The voltage waveform sequence collected is marked as Y, and the amplitude is B.

According to the sampling time point of the monitoring terminal, the monitored voltage waveforms are integrated according to the sampling points, and the voltage waveforms collected by the line are respectively integrated into X ═ X ₁ ,x ₂ ,x ₃ ,x ₄ …x _n }，Y＝{y ₁ ,y ₂ ,y ₃ ,y ₄ …y _n }。

Calculating Pearson correlation coefficient between every two voltage waveforms collected by the integrated line, and recording the Pearson correlation coefficient as rho _xy1 The calculation method is as follows:

circularly arranging the voltage waveforms, placing the tail element in the voltage waveform array collected by the line at the head of the array to form a new array, and calculating Pearson correlation coefficient between the new array and the reference voltage and respectively recording the Pearson correlation coefficient as rho _xy2 (ii) a (e.g., put the array X ═ X ₁ ,x ₂ ,x ₃ ,x ₄ …x _n Changing according to the above rule to form a new array X ₁ ＝{x _n ,x ₁ ,x ₂ ,x ₃ ,x ₄ …x _n-1 Get the new array X ₁ Calculating the Pearson correlation coefficient with the unchanged array Y in the same step 3, and recording the calculation result as rho _xy 2)。

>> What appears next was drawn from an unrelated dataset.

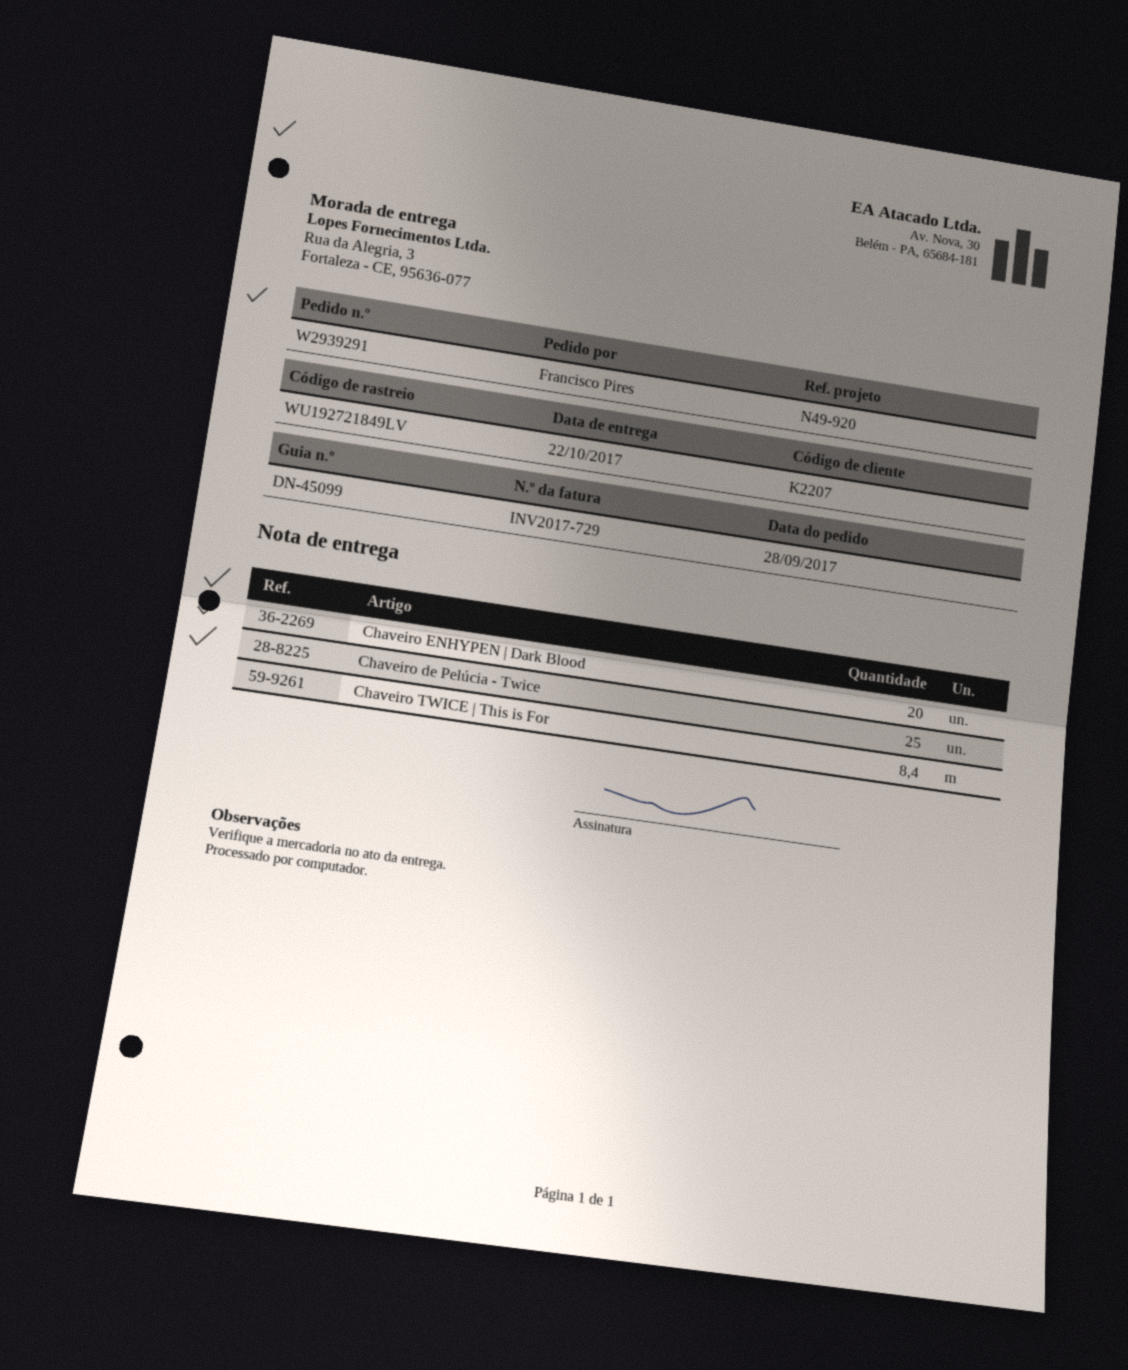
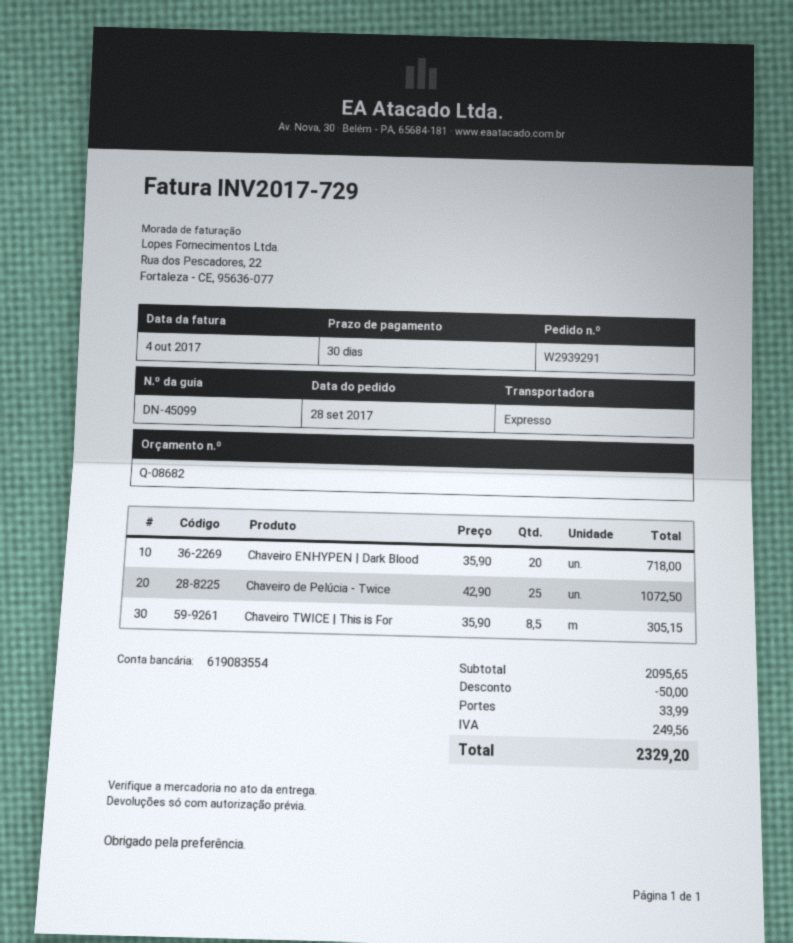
Chaveiro TWICE | This is For: 8.4 -> 8.5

Changing the new array according to the step (4), and cycling for n times to finally obtain rho _xy1 、ρ _xy2 、ρ _xy3 、ρ _xy 4...ρ _xyn 。

Compare | ρ _xy1 |、|ρ _xy2 |、|ρ _xy3 |、|ρ _xy4 |...|ρ _xyn Taking the maximum value as the effective correlation coefficient and recording as rho _{xy is} 。

Effective correlation coefficient rho of voltage data and reference voltage data in normal operation process _{xy is} Make a determination if

And if the data acquired by the voltage acquisition terminal is invalid, the data is directly discarded.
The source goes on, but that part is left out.